▶ **RECORDS FOR THE TASK**
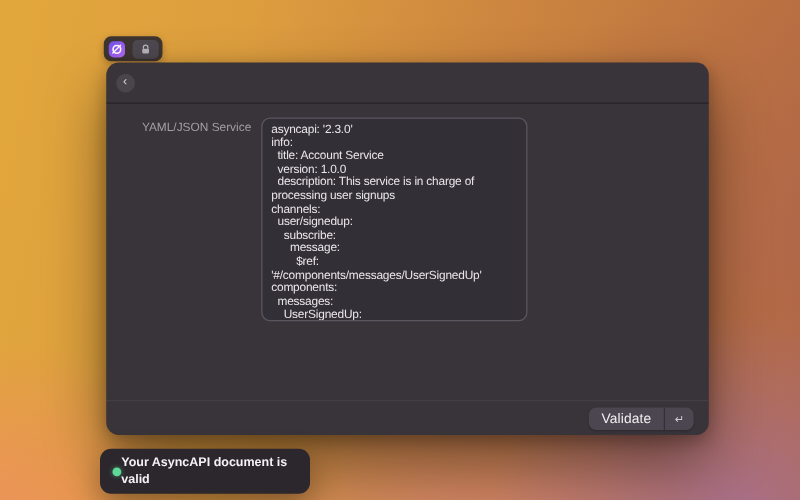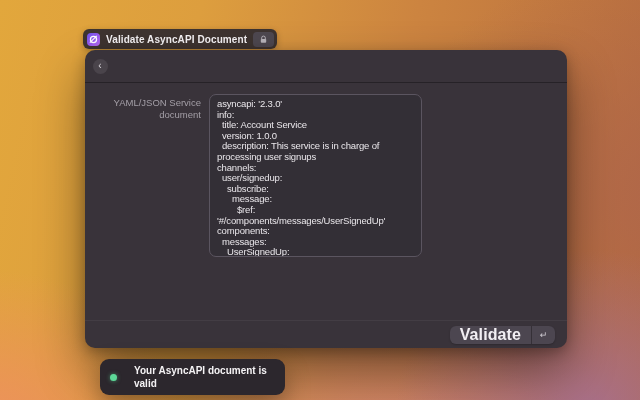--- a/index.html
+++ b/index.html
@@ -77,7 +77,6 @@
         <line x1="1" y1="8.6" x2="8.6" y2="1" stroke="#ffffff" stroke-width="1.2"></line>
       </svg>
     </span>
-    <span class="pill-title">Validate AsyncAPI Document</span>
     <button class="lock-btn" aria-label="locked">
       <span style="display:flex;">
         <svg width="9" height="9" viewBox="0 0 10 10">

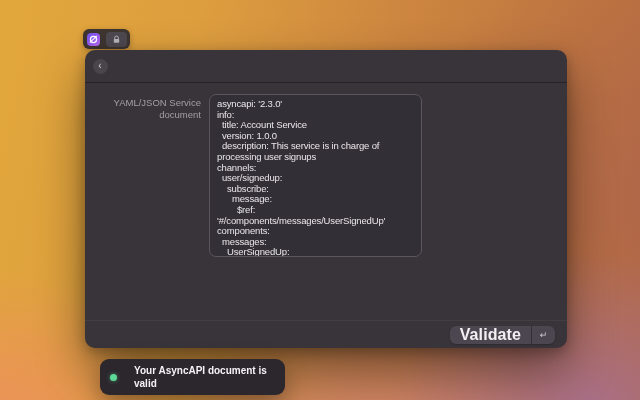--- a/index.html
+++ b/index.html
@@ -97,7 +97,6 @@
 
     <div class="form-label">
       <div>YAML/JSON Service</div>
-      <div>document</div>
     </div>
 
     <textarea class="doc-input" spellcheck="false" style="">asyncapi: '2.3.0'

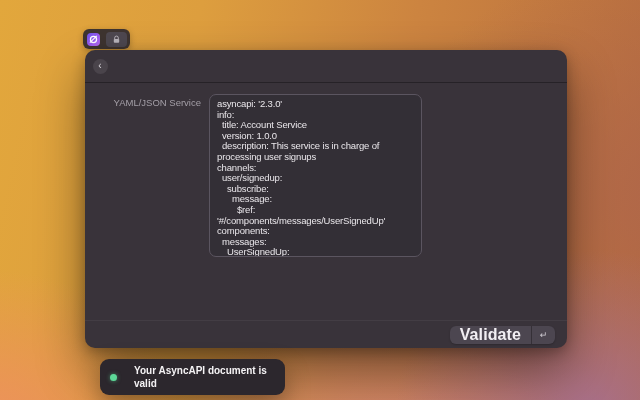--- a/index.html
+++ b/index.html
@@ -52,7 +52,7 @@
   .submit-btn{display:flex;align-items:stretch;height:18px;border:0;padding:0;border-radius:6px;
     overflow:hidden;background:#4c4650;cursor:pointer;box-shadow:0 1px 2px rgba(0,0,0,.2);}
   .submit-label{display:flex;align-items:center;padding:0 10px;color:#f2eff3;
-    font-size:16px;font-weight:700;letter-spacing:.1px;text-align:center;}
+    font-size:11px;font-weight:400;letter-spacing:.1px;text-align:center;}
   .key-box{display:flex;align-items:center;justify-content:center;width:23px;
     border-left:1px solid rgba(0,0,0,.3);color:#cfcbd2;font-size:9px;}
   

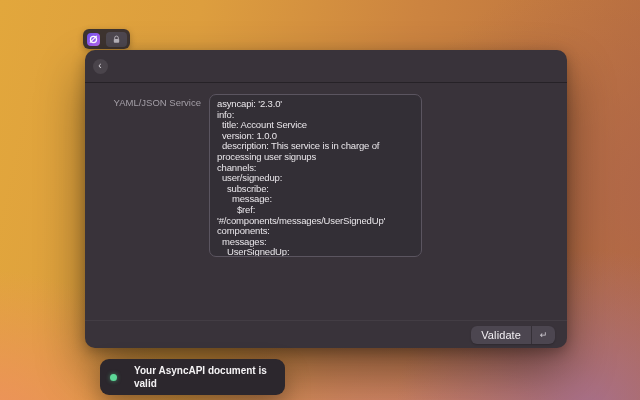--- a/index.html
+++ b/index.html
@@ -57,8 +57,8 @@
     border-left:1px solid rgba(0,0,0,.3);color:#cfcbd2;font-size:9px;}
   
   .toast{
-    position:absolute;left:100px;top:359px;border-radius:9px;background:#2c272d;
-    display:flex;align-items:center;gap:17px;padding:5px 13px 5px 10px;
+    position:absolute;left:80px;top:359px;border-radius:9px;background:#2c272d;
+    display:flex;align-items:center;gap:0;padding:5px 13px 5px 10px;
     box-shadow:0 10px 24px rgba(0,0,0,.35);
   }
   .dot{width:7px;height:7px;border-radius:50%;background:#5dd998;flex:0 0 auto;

▶ **WORK INSTRUCTIONS**
Leave the pictures out. Repeat every entry above exactly.

▶ **ANSWER BOX**
--- a/index.html
+++ b/index.html
@@ -77,7 +77,6 @@
         <line x1="1" y1="8.6" x2="8.6" y2="1" stroke="#ffffff" stroke-width="1.2"></line>
       </svg>
     </span>
-    <span class="pill-title">Validate AsyncAPI Document</span>
     <button class="lock-btn" aria-label="locked">
       <span style="display:flex;">
         <svg width="9" height="9" viewBox="0 0 10 10">

--- a/index.html
+++ b/index.html
@@ -97,7 +97,6 @@
 
     <div class="form-label">
       <div>YAML/JSON Service</div>
-      <div>document</div>
     </div>
 
     <textarea class="doc-input" spellcheck="false" style="">asyncapi: '2.3.0'

--- a/index.html
+++ b/index.html
@@ -52,7 +52,7 @@
   .submit-btn{display:flex;align-items:stretch;height:18px;border:0;padding:0;border-radius:6px;
     overflow:hidden;background:#4c4650;cursor:pointer;box-shadow:0 1px 2px rgba(0,0,0,.2);}
   .submit-label{display:flex;align-items:center;padding:0 10px;color:#f2eff3;
-    font-size:16px;font-weight:700;letter-spacing:.1px;text-align:center;}
+    font-size:11px;font-weight:400;letter-spacing:.1px;text-align:center;}
   .key-box{display:flex;align-items:center;justify-content:center;width:23px;
     border-left:1px solid rgba(0,0,0,.3);color:#cfcbd2;font-size:9px;}
   

--- a/index.html
+++ b/index.html
@@ -57,8 +57,8 @@
     border-left:1px solid rgba(0,0,0,.3);color:#cfcbd2;font-size:9px;}
   
   .toast{
-    position:absolute;left:100px;top:359px;border-radius:9px;background:#2c272d;
-    display:flex;align-items:center;gap:17px;padding:5px 13px 5px 10px;
+    position:absolute;left:80px;top:359px;border-radius:9px;background:#2c272d;
+    display:flex;align-items:center;gap:0;padding:5px 13px 5px 10px;
     box-shadow:0 10px 24px rgba(0,0,0,.35);
   }
   .dot{width:7px;height:7px;border-radius:50%;background:#5dd998;flex:0 0 auto;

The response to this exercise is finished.